The Police were either the most intelligent or the most palatable to come out of the British New Wave music movement that hit the States in the late '70's. It was in 1979 that the three bleached blonde men who are The Police - Sting, Andy Summers, Stewart Copeland - shredded our buzzsaw-rock complacency with their sad paean to 'Roxanne'.
''Raaaahhhxxxxxanne,'' Police singer Sting yowled to a startling ska - cultural cousin to reggae - rhythm, ''you don't have to sell your body to the night.''
The Police set us on our, er, ears.
And in the years since, we Americans have handcuffed ourselves to the Police, buying up each of the group's albums as soon as they were made available to us, and sending their singles racing ever up and up the charts. (A little humor that, in chart lingo, bullets accompany The Police's ascent.) And we've watched every move they make, and listened to every breath they take.
Yes, The Police are touring America; and Saturday night - a superbly balmy night on which the group's globally inspired waves of sound seemed to shimmer in air that had all the cool vigor of, say, a Moet Chandon; though most there, because of their age, would have described the evening as ''awesome'' - The Police laid waste to Orlando. Every little thing they did was magic.
But their bag of tricks is hard to understand.

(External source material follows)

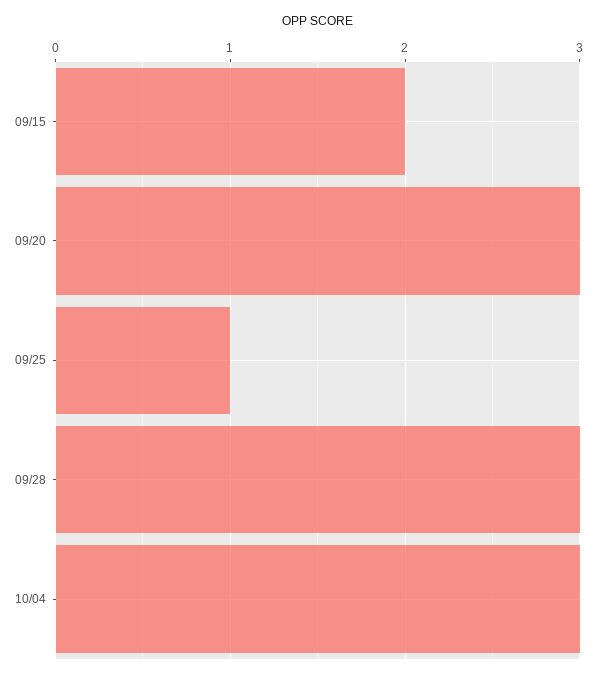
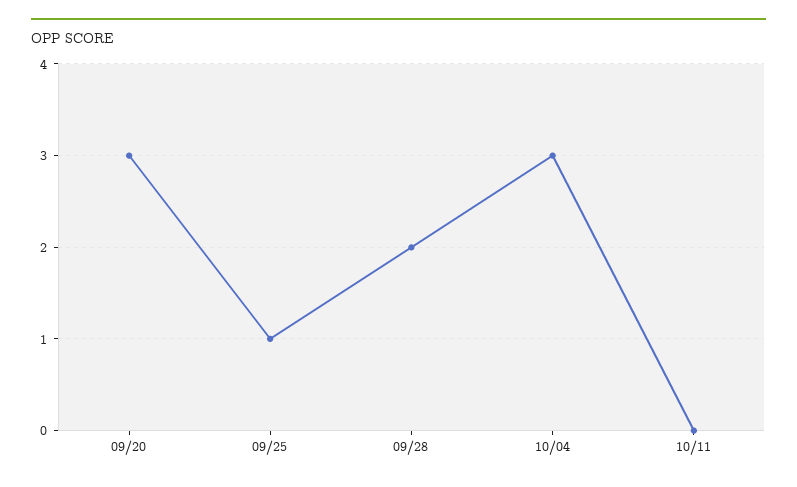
09/15: 2 -> none
09/28: 3 -> 2
10/11: none -> 0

Don't get me wrong: They are good - oh, they are good. But it was Sting who has said, ''You can entertain people and still educate them.'' And so the mystery intensifies when The Police's appeal is compared to those of its Orlando opening acts: The Animals and The Fixx.
The Animals, a '60's ''message'' group whose legacy is a string of defiant, danceable, tunes such as 'It's My Life' and 'We Gotta get Out of This Place', has recently regrouped. If the Orlando crowd was any indication, it was not by popular demand. It was not too unfair to say that the attention given the FLEA WORLD aerial ad doing lazy loops around the Tangerine Bowl was more generous than that accorded The Animals. While the group's set was all right, it should be noted that there's something not entirely convincing about a middle-aged, barrel-chested man - The Animals' lead singer Eric Burdon - wailing ''Oh, Lord, please don't let me be misunderstood.'' The Police's guitarist Andy Summers once played with The Animals.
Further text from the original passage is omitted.